National Museum Expands Academic Frontiers
National Indigenous Times (Australia)
March 8, 2006
The unknown stories of intermarriage, domesticity and the acts of cooperation - and conflict - that form the global frontier experience will be revealed in a ground-breaking conference at the
National Museum of Australia in August.
Narrating Frontier Families in Australia and North America on 4-5 August brings together leading international scholars to explore frontiers stretching from America and the Arctic Circle to Australia and Fiji.
“Television programs like Frontier House and now Outback House show a public hunger for historical insight, yet we know so little about the families of the real frontier,” said Professor Ann McGrath, former National Museum curator, now Director of the ANU’s Australian Centre for Indigenous History.
“Here’s a chance to hear startling insider stories about the women, their families and the diversity of frontier experiences. They stretch well beyond any TV show or what we read about violent frontier conflict between Aboriginal people and settlers or cowboys and Indians.”

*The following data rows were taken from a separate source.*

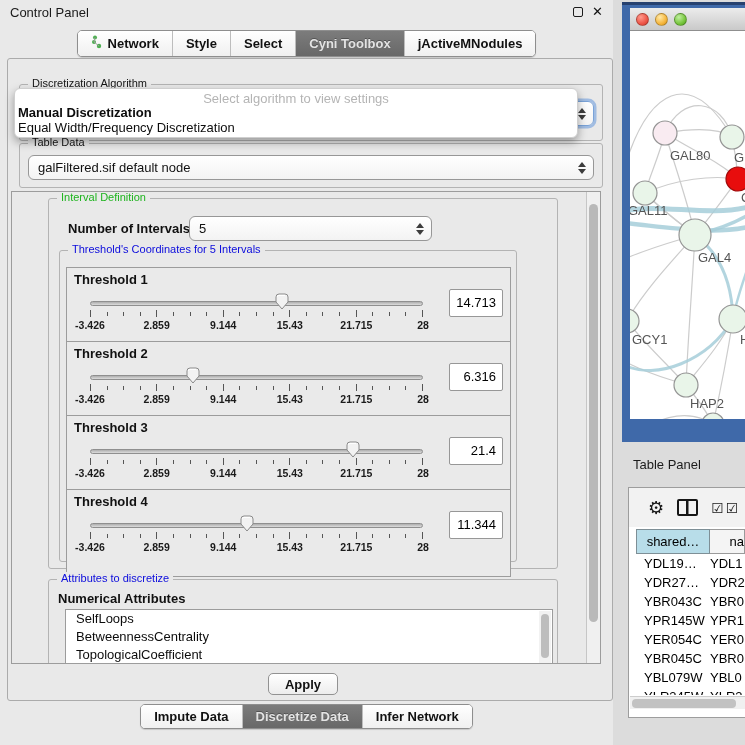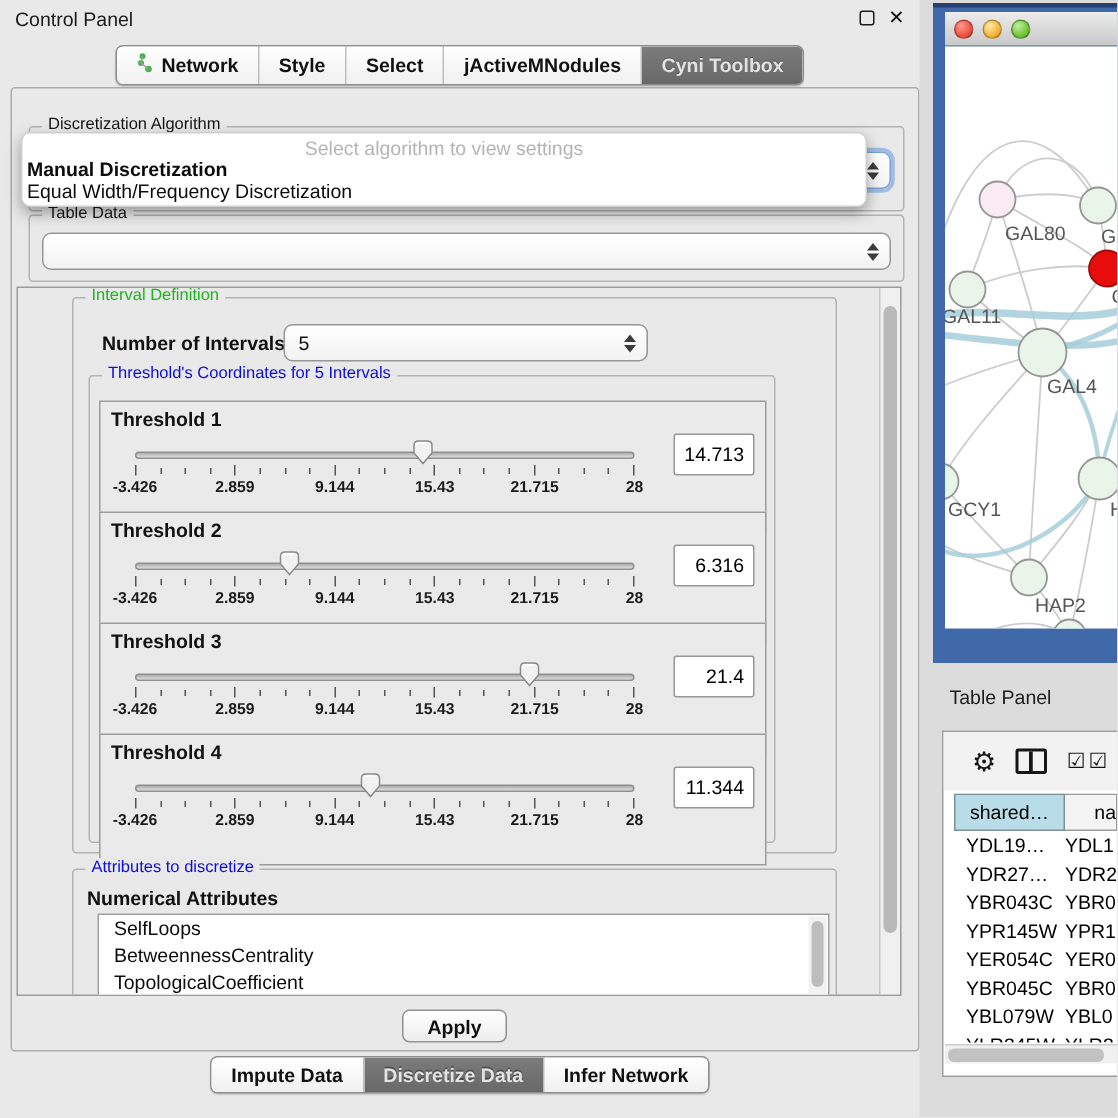--- a/index.html
+++ b/index.html
@@ -130,8 +130,8 @@
               </svg></span>Network</div>
           <div class="tab">Style</div>
           <div class="tab">Select</div>
+          <div class="tab selected">Cyni Toolbox</div>
           <div class="tab">jActiveMNodules</div>
-          <div class="tab selected">Cyni Toolbox</div>
         </div>
     </nav>
 

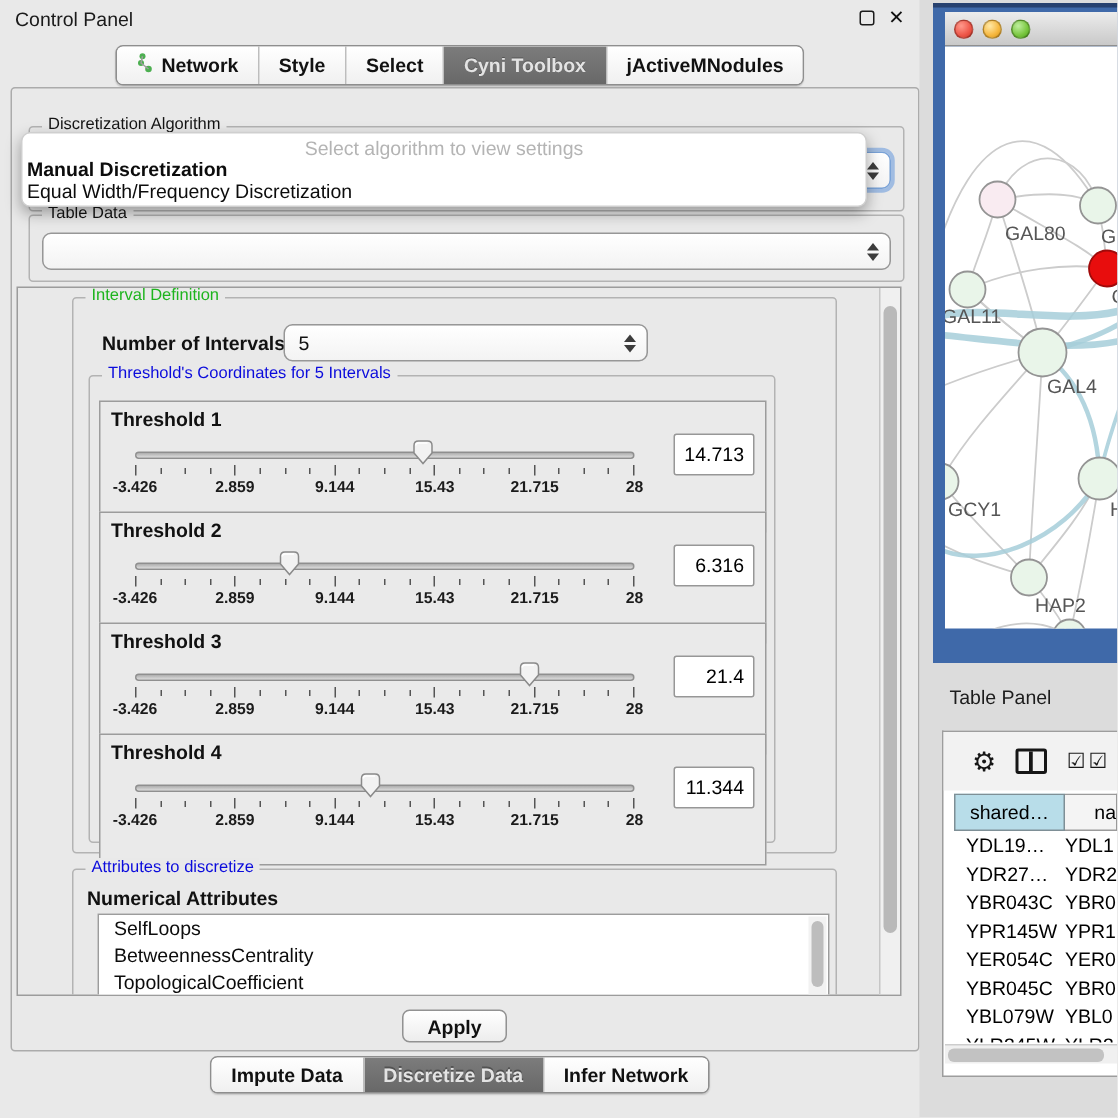--- a/index.html
+++ b/index.html
@@ -158,6 +158,7 @@
       <div class="group tabledata-group">
         <span class="group-label dark">Table Data</span>
         <div class="combo">
+          <span class="combo-text">galFiltered.sif default node</span>
           <span class="stepper">
               <i class="up"></i>
               <i class="dn"></i>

Key speakers at the Canberra symposium include Professor Clara Sue Kidwell, Director of Native American Studies at the University of Oklahoma, on the southern Choctaw Indian women as cultural mediators; Professor Nancy Shoemaker, leading historian of the Cherokee and native American women, on the American whaling industry in the Pacific; clinical psychologist Michael Kral on rising suicide rates among Canadian Inuit; and Professor Jay Gitlin, Deputy Director of Yale’s Lamar Centre for the Study of Frontiers and Borders, and a professional musician, on frontier music and art. Australian speakers include Dr Tom Griffiths with tales from Antarctica, Dr Gordon Briscoe on half-caste policy and Professor Ann Curthoys on frontier nation-building.